Online Consumers Poke Holes in the Traditional Marketing Funnel

    • Setter Staff

    You’ve probably seen some permutation of the age-old marketing funnel before:

    traditional-marketing-funnel

    It’s pretty straightforward. In general, the traditional customer buying process has long been:

    1. Awareness: Prospective customers become aware of your product/service brand.
    2. Consideration: They enter a consideration phase, including your brand in a consideration set along with multiple other brands. During this phase, they weigh the pros and cons of each brand’s offering to determine which they like best, or whether to purchase at all.
    3. Conversion: After considering the different brands, they convert into customers (assuming they don’t abandon the funnel at this stage).
    4. Loyalty: If customers have a positive experience, they would continue to purchase your product/service as loyal customers.
    5. Advocacy: Through this ongoing relationship, customers become advocates for your brand, creating word-of-mouth, and thus increasing awareness—bringing the whole funnel full circle.

    The idea behind the marketing funnel is that of the thousands or millions of prospects that may become aware of you, only a certain percentage of those would include you in their consideration set. Then, only a certain percentage of those would purchase. Then, only a certain percentage of those purchasers would convert into repeat purchasers. Then only a certain percentage of those would be truly delighted enough to become advocates. So of those thousands or millions of people who might become aware of you, only a fraction end up purchasing, and an even smaller number would end up advocating for your brand.

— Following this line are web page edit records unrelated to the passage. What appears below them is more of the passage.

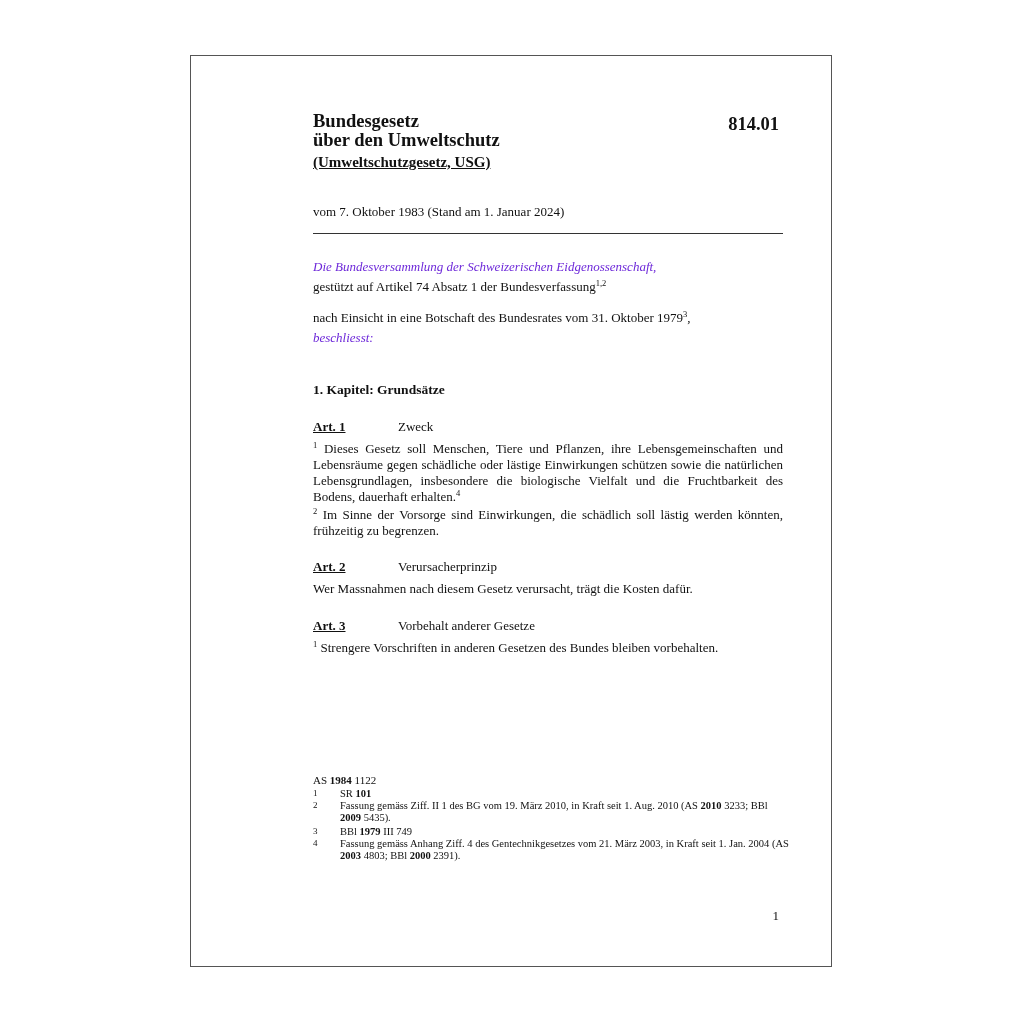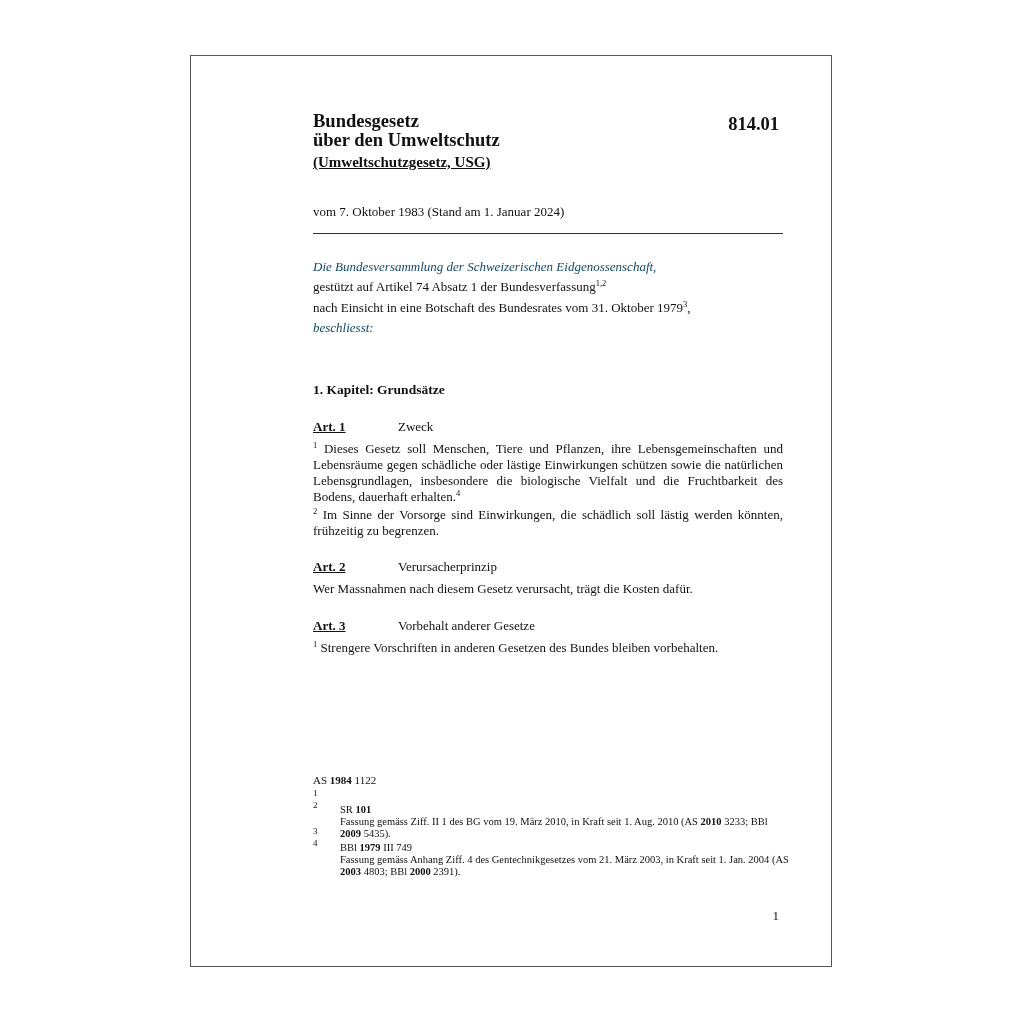"Die Bundesversammlung der" .preamble .it { color: #0c4a6e -> #6d28d9 }
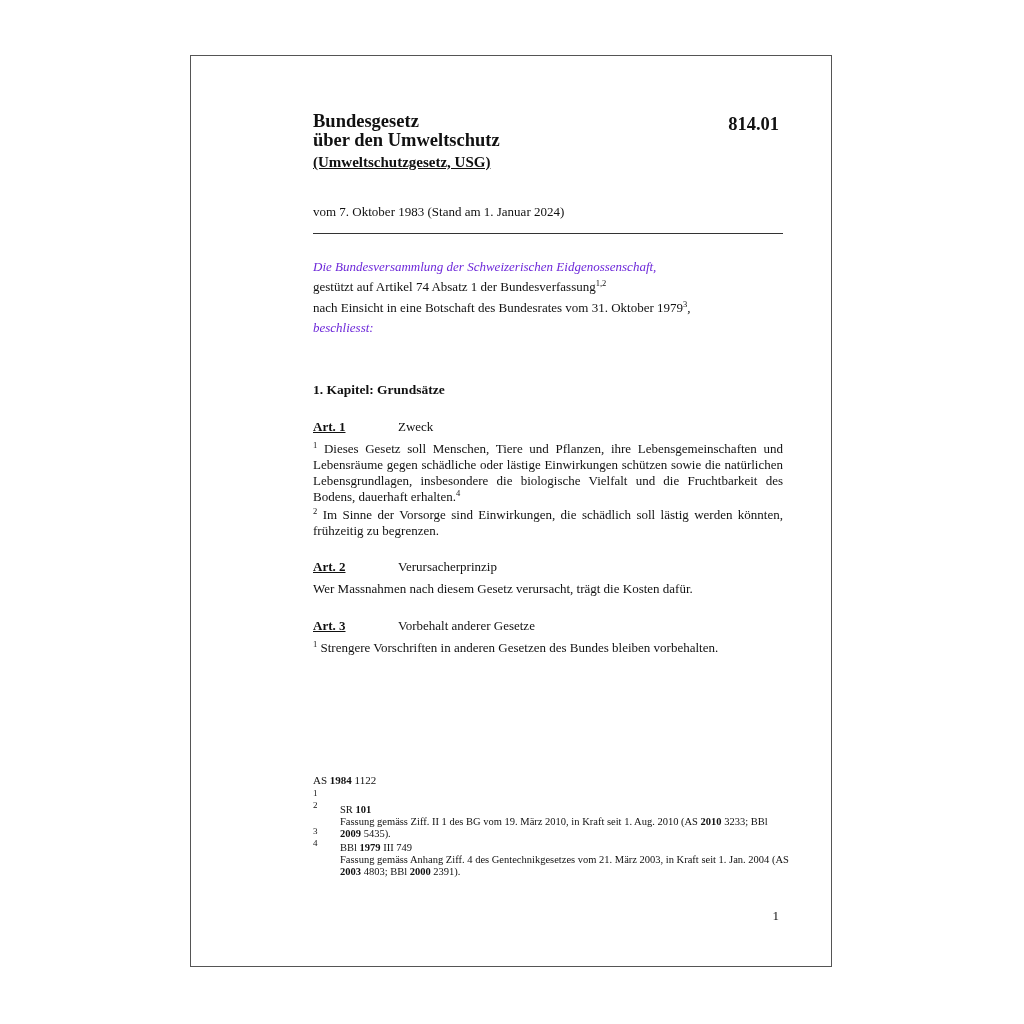"gestützt auf Artikel 74 Absatz" div { margin-bottom: 4px -> 14px }
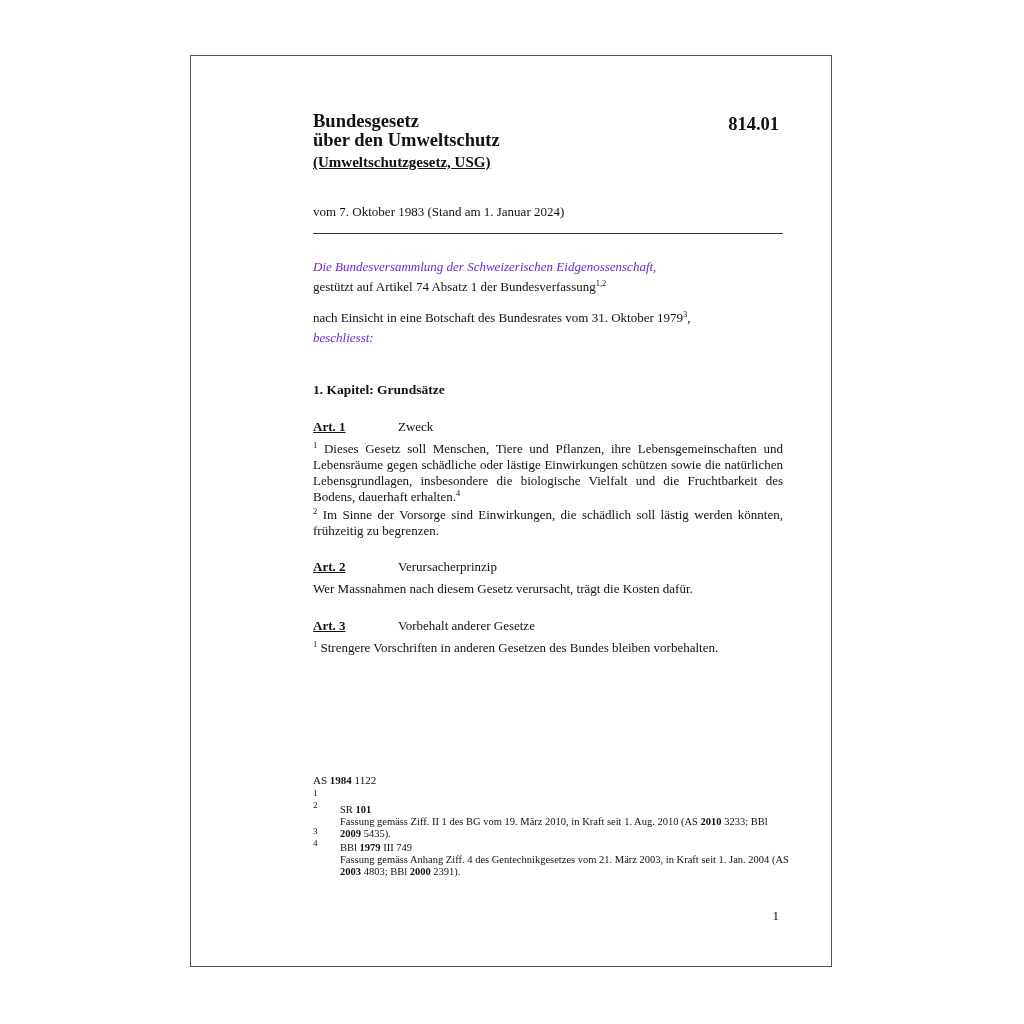"SR 101" .fn .ftext { margin-top: 16px -> none }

    The problem with trying to apply this traditional funnel model to today’s marketplace is its over-emphasis on awareness. Granted, if you are a large brand with a stable conversion rate demonstrating that 8% of people aware of you will purchase your brand, then it makes sense to focus on building awareness. But this type of traditional thinking is very much catered to big brands with sufficient marketing budget to truly attack on the awareness front. A Fortune 500 company appealing to the mass audience can afford to build top-of-the-funnel awareness with a super bowl advertisement, but for the vast majority of companies outside of the mass market elite there are now superior options for driving marketing ROI than launching expensive awareness campaigns. Essentially, the funnel has turned into more of a maze over the past decade for most businesses. The following are just a couple illustrative examples of how and why the funnel has changed:

    • Consumer Empowerment: For some consumers, awareness and consideration have merged into a single phase. With the rise of online reviews, many consumers won’t buy anything without first researching reviews. In these instances, prior awareness (while not entirely valueless) means much less because the consumer takes an active role in building their consideration set.
      • For example: Bose has achieved massive awareness in the audio world; it’s one of the leading electronics brands in terms of awareness. This was traditionally extremely advantageous for Bose, and they invested heavily on awareness advertising to earn that level of awareness. Today, however, a consumer is very likely to research reviews on headphones, for example, before making this purchase. Through this process, they are likely to discover other brands they never heard of, or are less familiar with, that spend far less on advertising (such as Klipsch, Sennheiser, Bowers Wilkins, Skullcandy, etc.). If these alternative brands are well-reviewed, there’s a good chance that they will be purchased instead of Bose headphones. After all, consumers can (and should!) trust the word of other consumers more than the claims a company makes about itself. This example also speaks to the power and importance of inbound marketing – making sure you are positioned online to get found when consumers are actively searching for what you provide.
    • Consumer Elusiveness: More and more consumers are becoming impervious to commercials. They tune out, turn off, skip, or fast-forward commercials when they see them. Or utilize alternative media technologies that don’t expose them to commercials in the first place. As a result, gaining awareness is increasingly difficult and expensive. Consumers have effectively de-emphasized the role of awareness in the buying process, preferring an active – rather than passive – purchase experience.
    • Marketing Funnel Fluidity: Some people skip awareness and consideration altogether, jumping right to purchase (example: stumbling across a great review for a blender, and then impulse purchasing online when they were never in the market for a blender in the first place).

     

    So, what does this all mean for you?

    Well, the good news is that – if you are not among the Fortune 500 elite – you can compete on a more level playing ground with larger brands. What does Nike’s massive awareness mean if a prospective buyer does a Google search for “best running shoes” and comes across a strong set of reviews for Asics? Answer: Not a whole heck of a lot. Focus on (and invest in) creating a stellar product/service, increasing customer satisfaction, and using a smart combination of inbound and traditional marketing strategies to make sure you get found online during the consumer search process. Keep in mind that many activities within the funnel now take place online through forums, review sites, e-commerce sites, blog articles, social media platforms, Google searches, and more. Make sure that you are where you customers likely are—in the digital world searching for the products or services that you offer.